> _Exercise requirements_: Report back every line of the entries that contains "none", exactly as written.

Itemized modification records
--- START ---

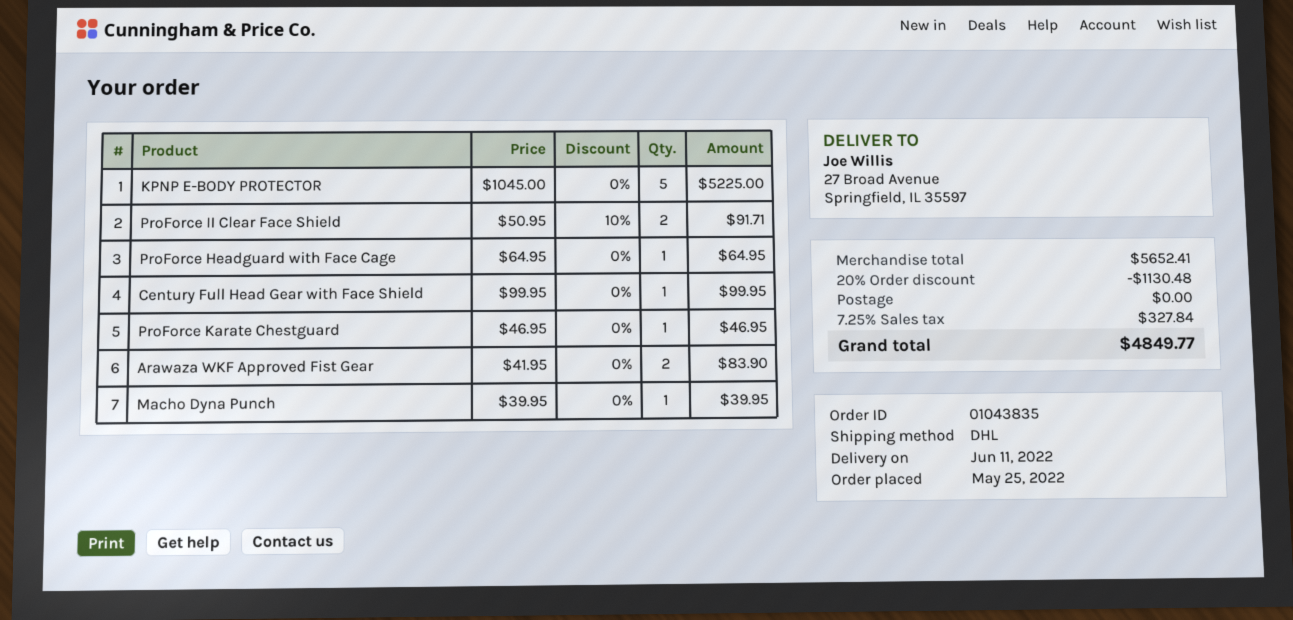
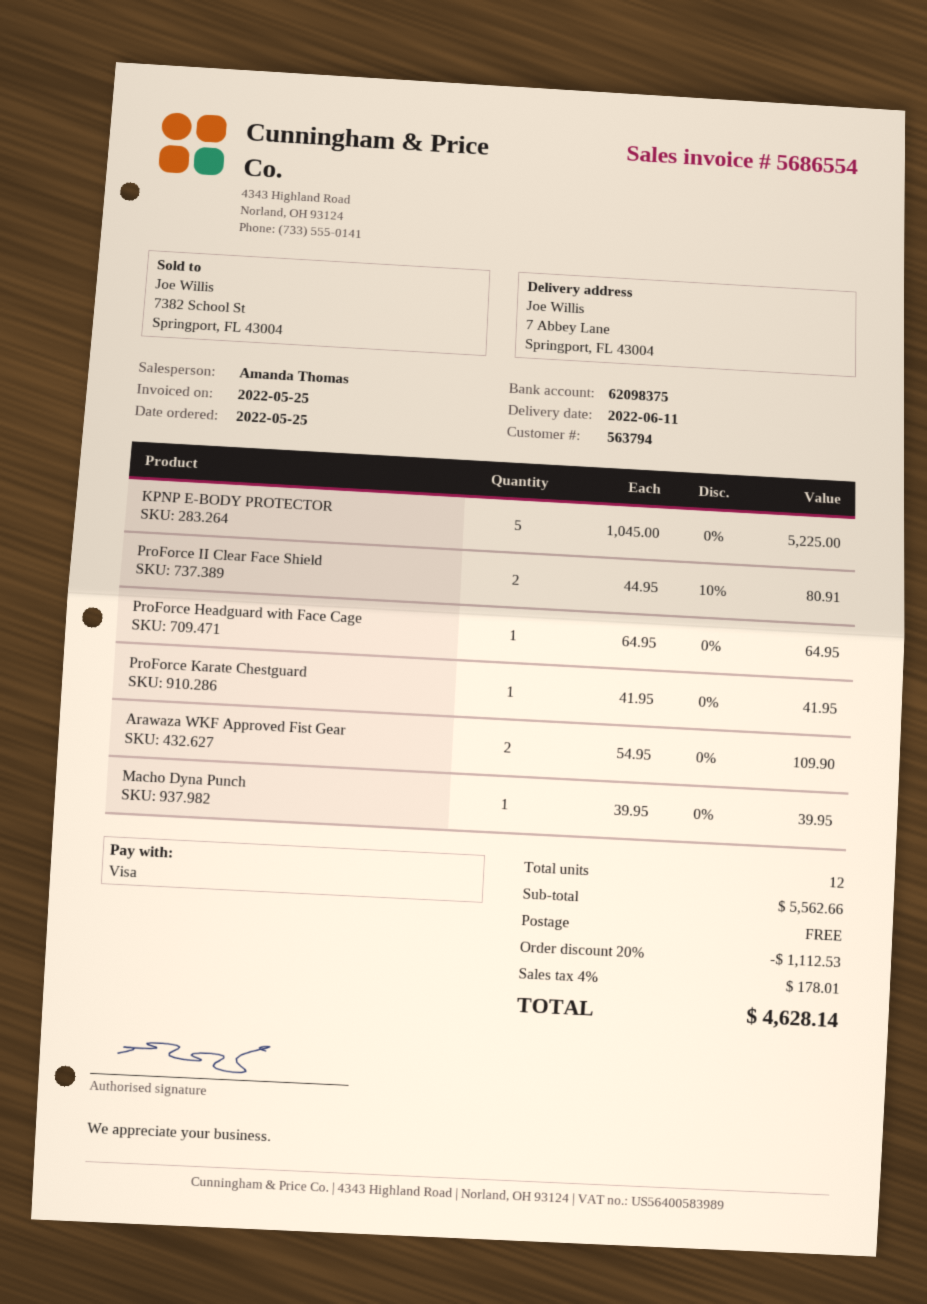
ship to: 27 Broad Avenue, Springfield, IL 35597 -> 7 Abbey Lane, Springport, FL 43004
ProForce II Clear Face Shield: 2 x 50.95 - 10% = 91.71 -> 2 x 44.95 - 10% = 80.91
Century Full Head Gear with Face Shield: 1 x 99.95 = 99.95 -> none
ProForce Karate Chestguard: 1 x 46.95 = 46.95 -> 1 x 41.95 = 41.95
Arawaza WKF Approved Fist Gear: 2 x 41.95 = 83.90 -> 2 x 54.95 = 109.90
subtotal: 5652.41 -> 5562.66
discount: 20% = 1130.48 -> 20% = 1112.53
tax: 7.25% = 327.84 -> 4% = 178.01
total: 4849.77 -> 4628.14

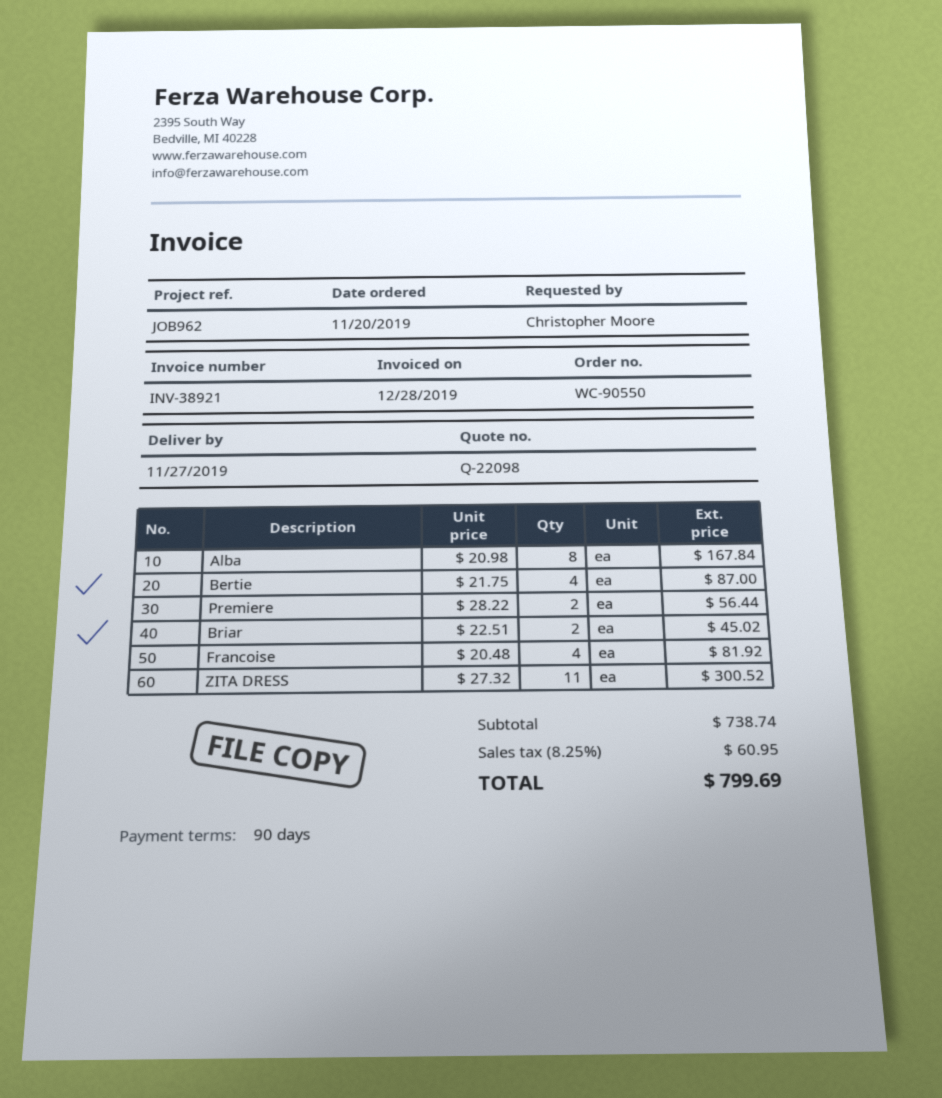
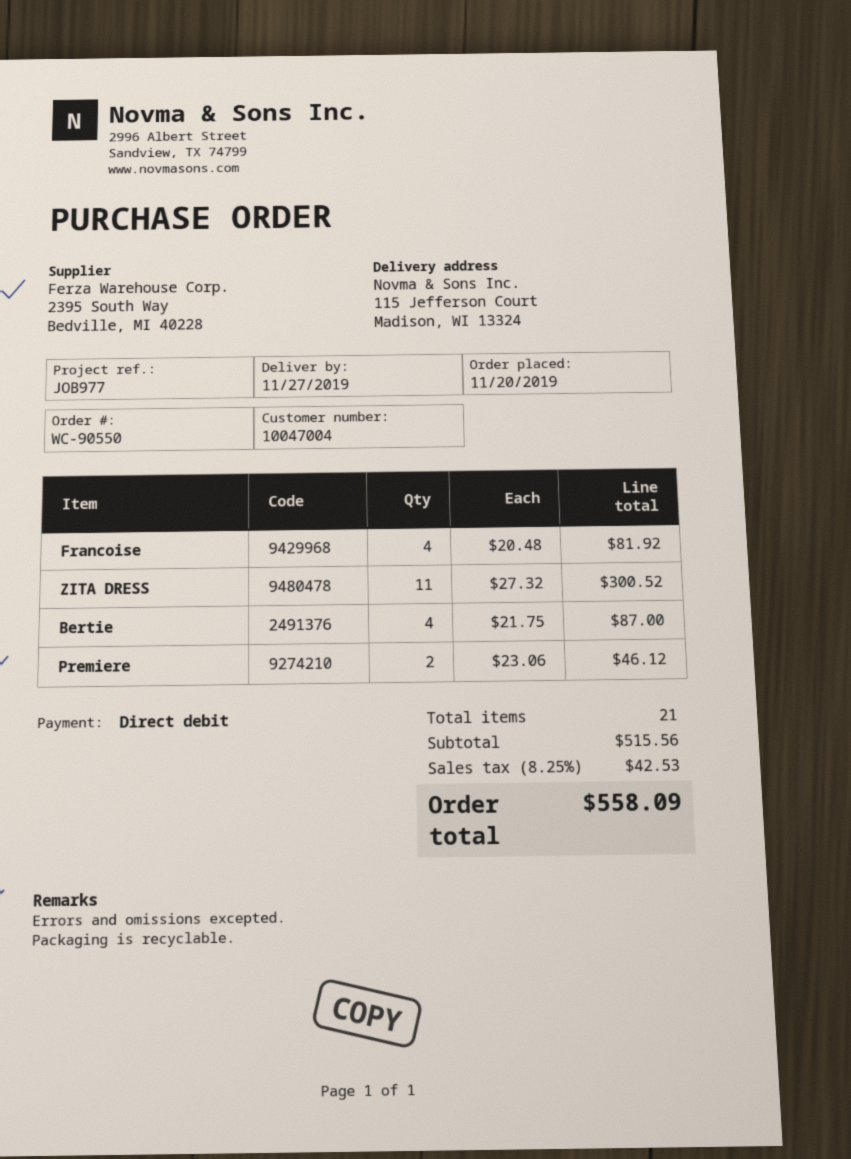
reference: JOB962 -> JOB977
Alba: 8 x 20.98 = 167.84 -> none
Premiere: 2 x 28.22 = 56.44 -> 2 x 23.06 = 46.12
Briar: 2 x 22.51 = 45.02 -> none
subtotal: 738.74 -> 515.56
tax: 8.25% = 60.95 -> 8.25% = 42.53
total: 799.69 -> 558.09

--- END ---

> _Exercise response_:
Century Full Head Gear with Face Shield: 1 x 99.95 = 99.95 -> none
Alba: 8 x 20.98 = 167.84 -> none
Briar: 2 x 22.51 = 45.02 -> none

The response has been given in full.